Radish focuses on generating architecture, not polished final applications. The durable value in software lies in its structure:

  • data models
  • validation rules
  • service boundaries
  • metadata
  • access control
  • relationships between parts of the system

By generating these layers deterministically, Radish creates a foundation that developers can trust.

Blueprints as the Source of Truth

In Radish, the durable artifact is the blueprint.

Prompts are useful. Conversations are useful. AI-generated suggestions are useful.

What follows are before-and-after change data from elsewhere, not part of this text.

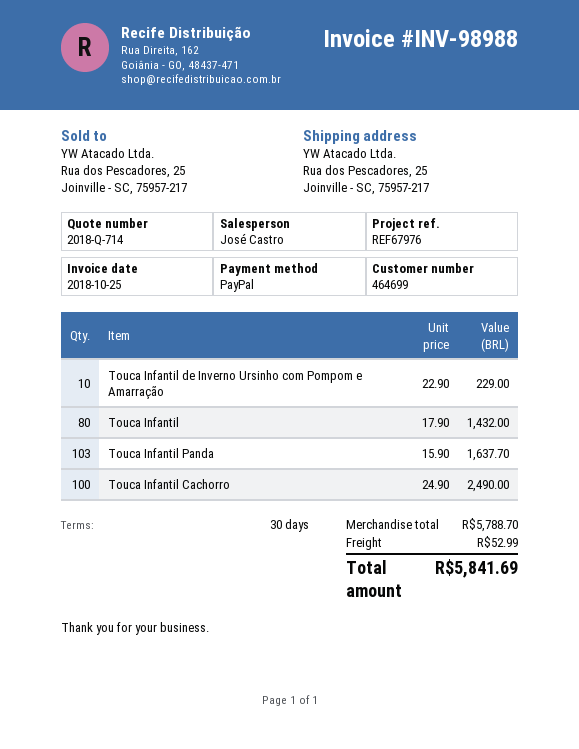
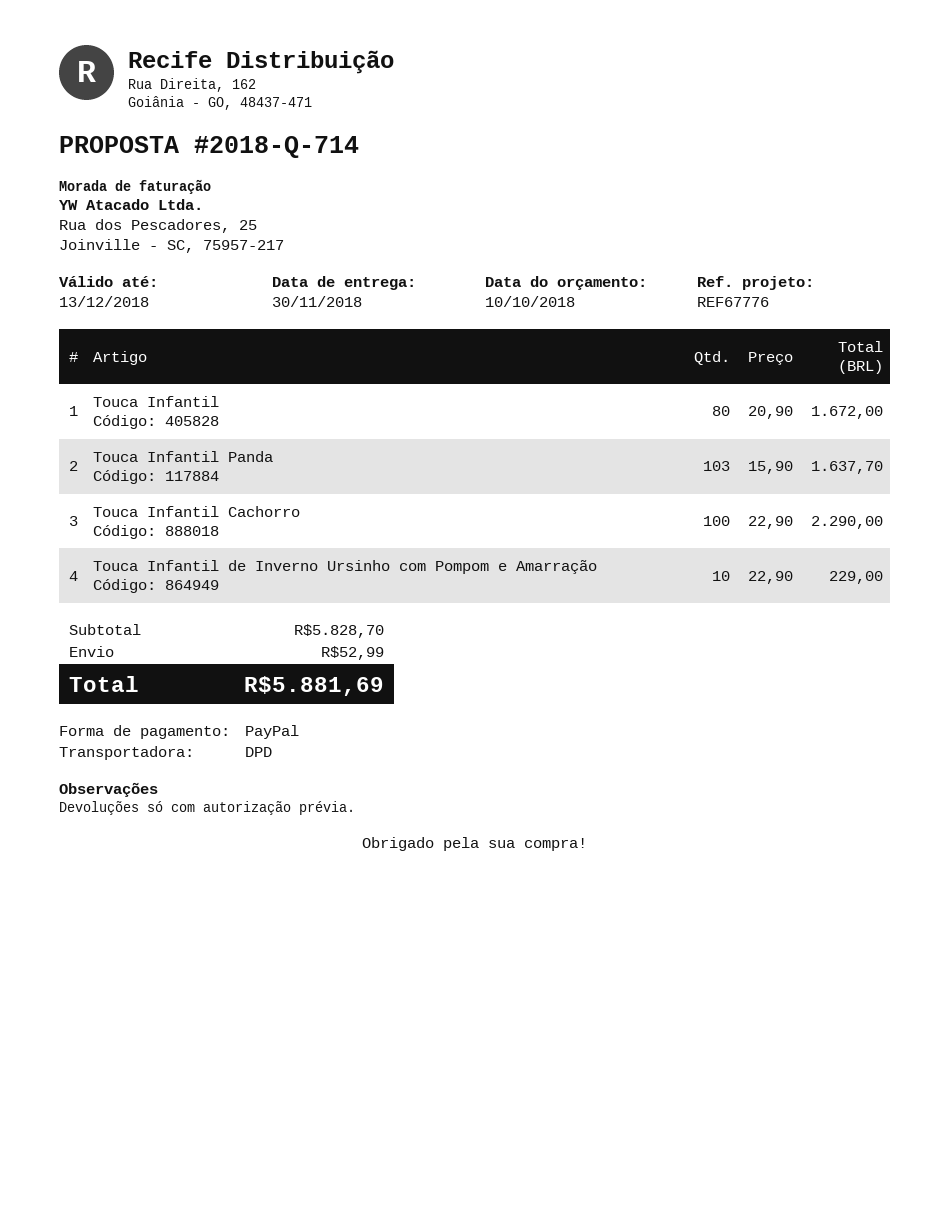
reference: REF67976 -> REF67776
Touca Infantil: 80 x 17.90 = 1432.00 -> 80 x 20.90 = 1672.00
Touca Infantil Cachorro: 100 x 24.90 = 2490.00 -> 100 x 22.90 = 2290.00
subtotal: 5788.70 -> 5828.70
total: 5841.69 -> 5881.69

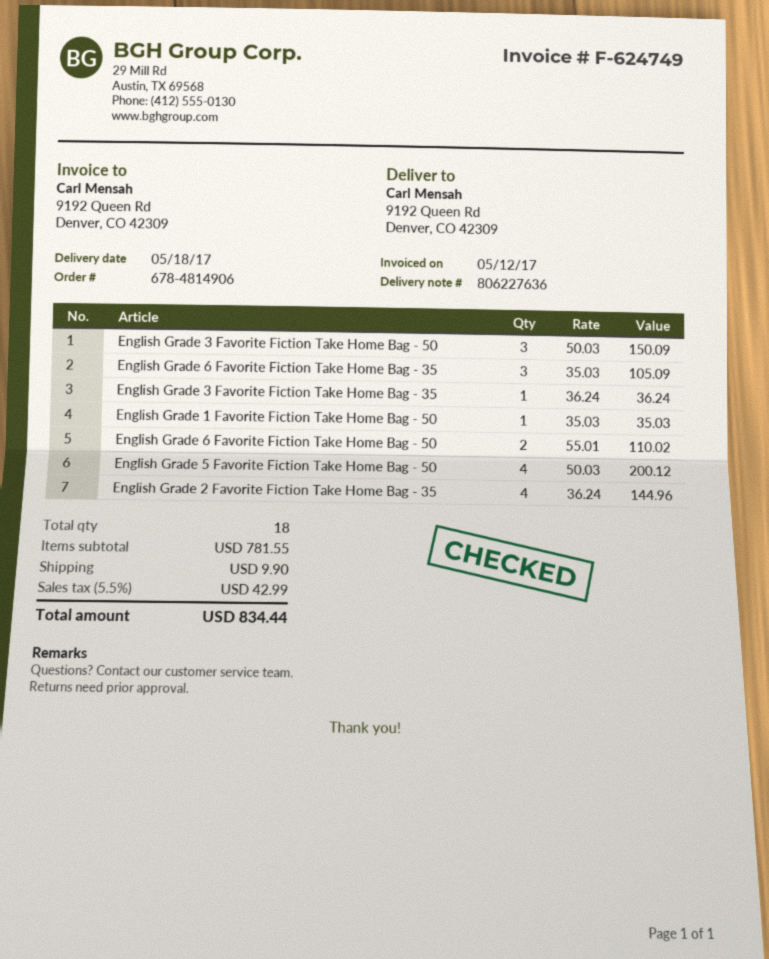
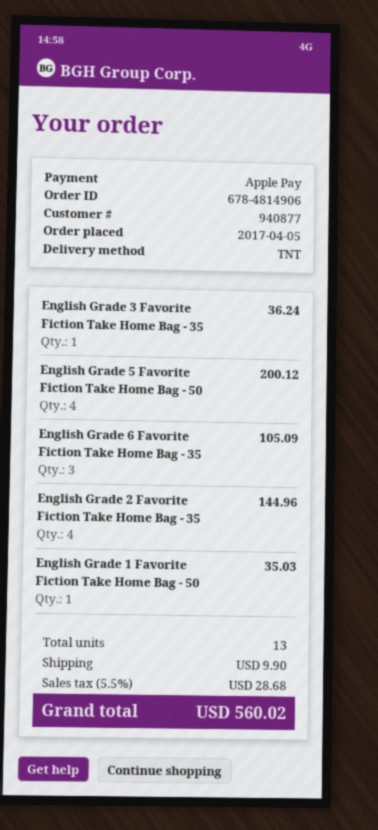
English Grade 3 Favorite Fiction Take Home Bag - 50: 3 for 150.09 -> none
English Grade 6 Favorite Fiction Take Home Bag - 50: 2 for 110.02 -> none
total quantity: 18 -> 13
tax: 5.5% = 42.99 -> 5.5% = 28.68
total: 834.44 -> 560.02

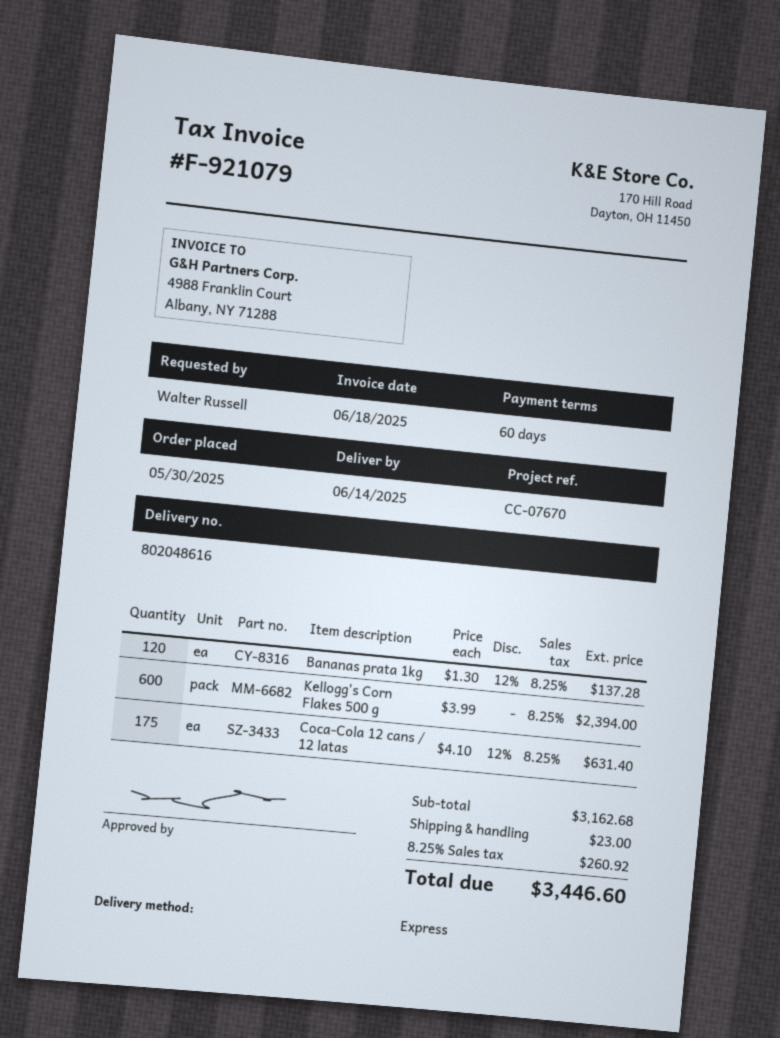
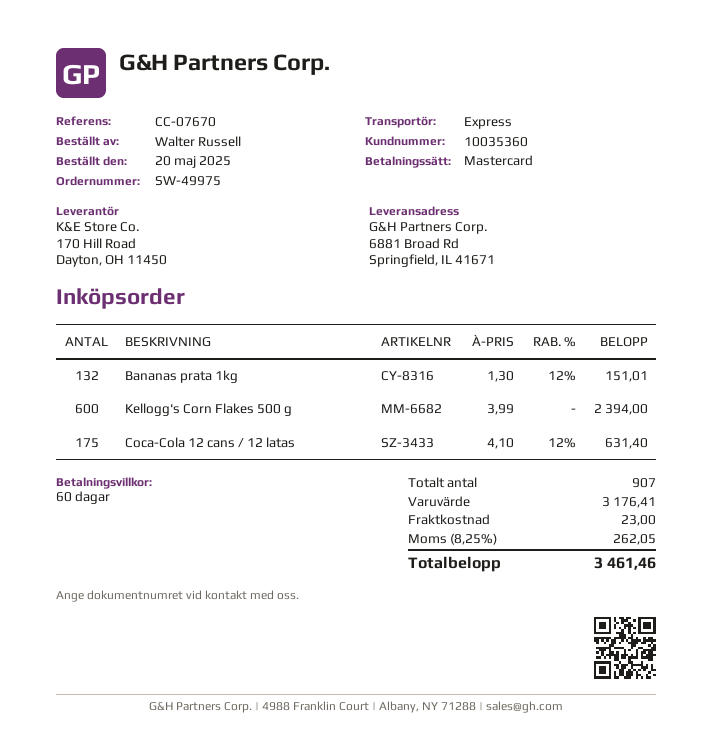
order date: 2025-05-30 -> 2025-05-20
Bananas prata 1kg: 120 x 1.30 - 12% = 137.28 -> 132 x 1.30 - 12% = 151.01
subtotal: 3162.68 -> 3176.41
tax: 8.25% = 260.92 -> 8.25% = 262.05
total: 3446.60 -> 3461.46

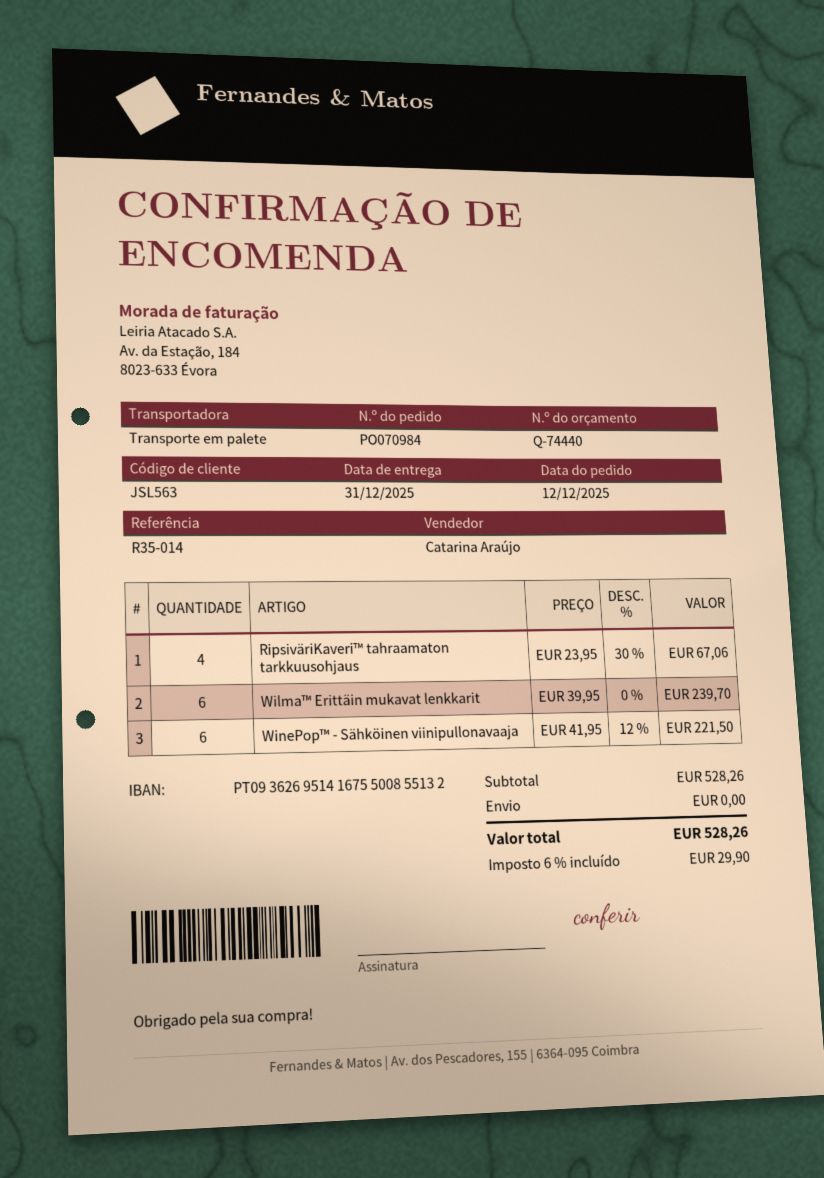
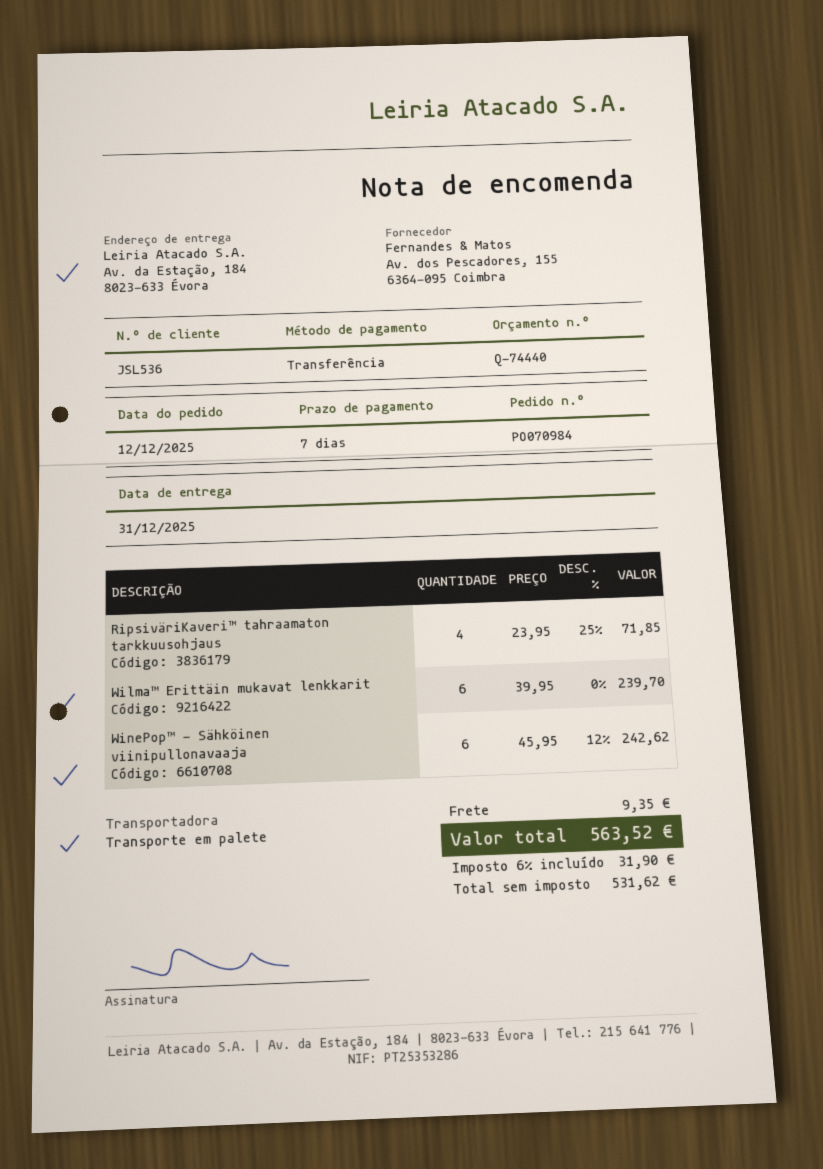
customer number: JSL563 -> JSL536
RipsiväriKaveri™ tahraamaton tarkkuusohjaus: 4 x 23.95 - 30% = 67.06 -> 4 x 23.95 - 25% = 71.85
WinePop™ - Sähköinen viinipullonavaaja: 6 x 41.95 - 12% = 221.50 -> 6 x 45.95 - 12% = 242.62
shipping: 0.00 -> 9.35
tax: 6% = 29.90 -> 6% = 31.90
total: 528.26 -> 563.52

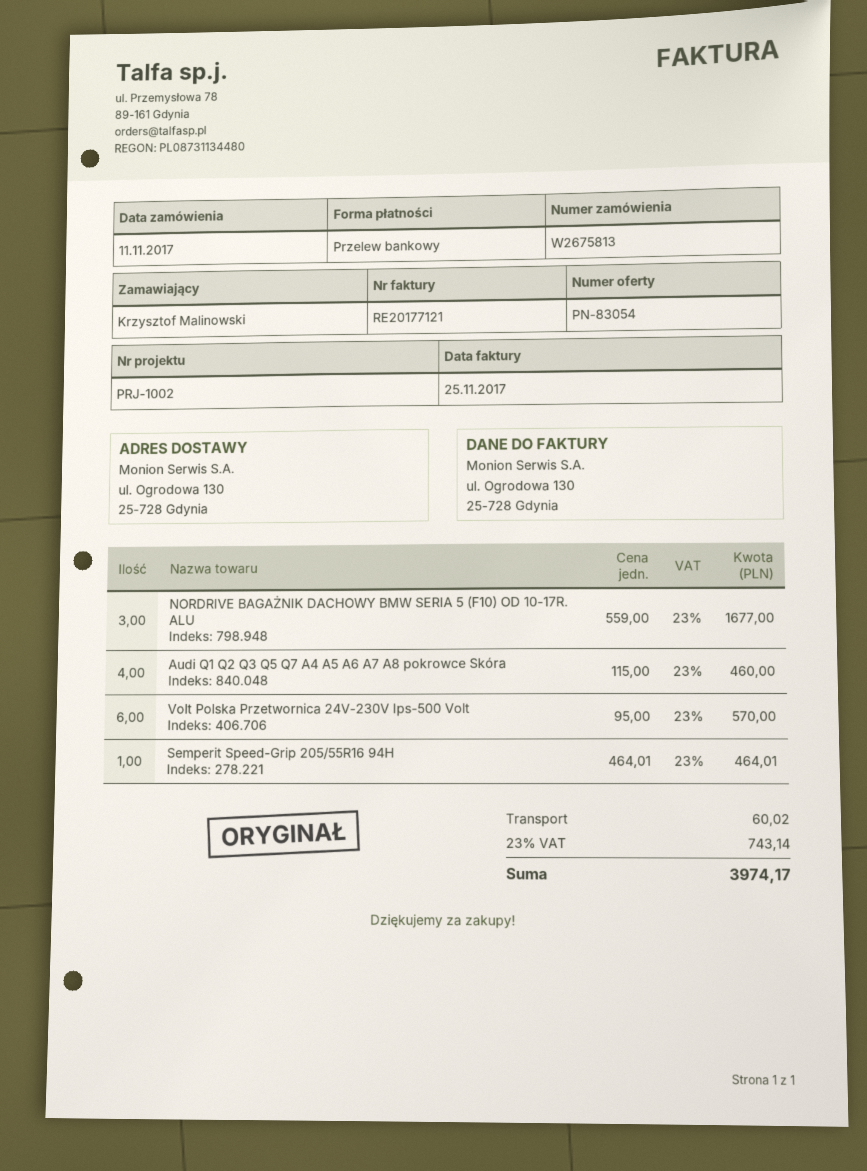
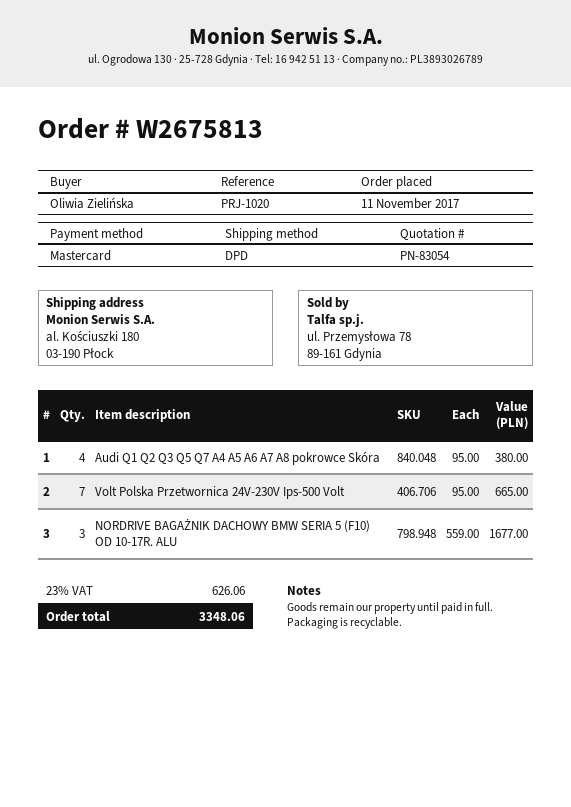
reference: PRJ-1002 -> PRJ-1020
ordered by: Krzysztof Malinowski -> Oliwia Zielińska
payment method: bank transfer -> Mastercard
ship to: ul. Ogrodowa 130, 25-728 Gdynia -> al. Kościuszki 180, 03-190 Płock
Audi Q1 Q2 Q3 Q5 Q7 A4 A5 A6 A7 A8 pokrowce Skóra: 4 x 115.00 = 460.00 -> 4 x 95.00 = 380.00
Volt Polska Przetwornica 24V-230V Ips-500 Volt: 6 x 95.00 = 570.00 -> 7 x 95.00 = 665.00
Semperit Speed-Grip 205/55R16 94H: 1 x 464.01 = 464.01 -> none
shipping: 60.02 -> none
tax: 23% = 743.14 -> 23% = 626.06
total: 3974.17 -> 3348.06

But the blueprint is what the compiler understands and what the system can regenerate from.

Radish is built around:

intent → structured blueprint → deterministic architecture

Deterministic Generation

The same blueprint should produce the same generated architecture.

This allows:

  • reproducibility
  • regeneration
  • reviewable diffs
  • AI collaboration on top of stable structure
  • confidence that generated code is not arbitrary

Transparency Over Magic

Generated code should:

  • live in the repository
  • remain readable
  • remain debuggable
  • be version-controlled
  • be separable from handwritten application code

Radish is opinionated about architecture, but it is not designed to take ownership away from the development team.

AI as a Structured Assistant

AI helps with:

  • drafting blueprints
  • proposing entities
  • suggesting later layers
  • refining structured descriptions
  • helping developers build above the generated layers

This allows AI to operate in a narrower, better-defined space.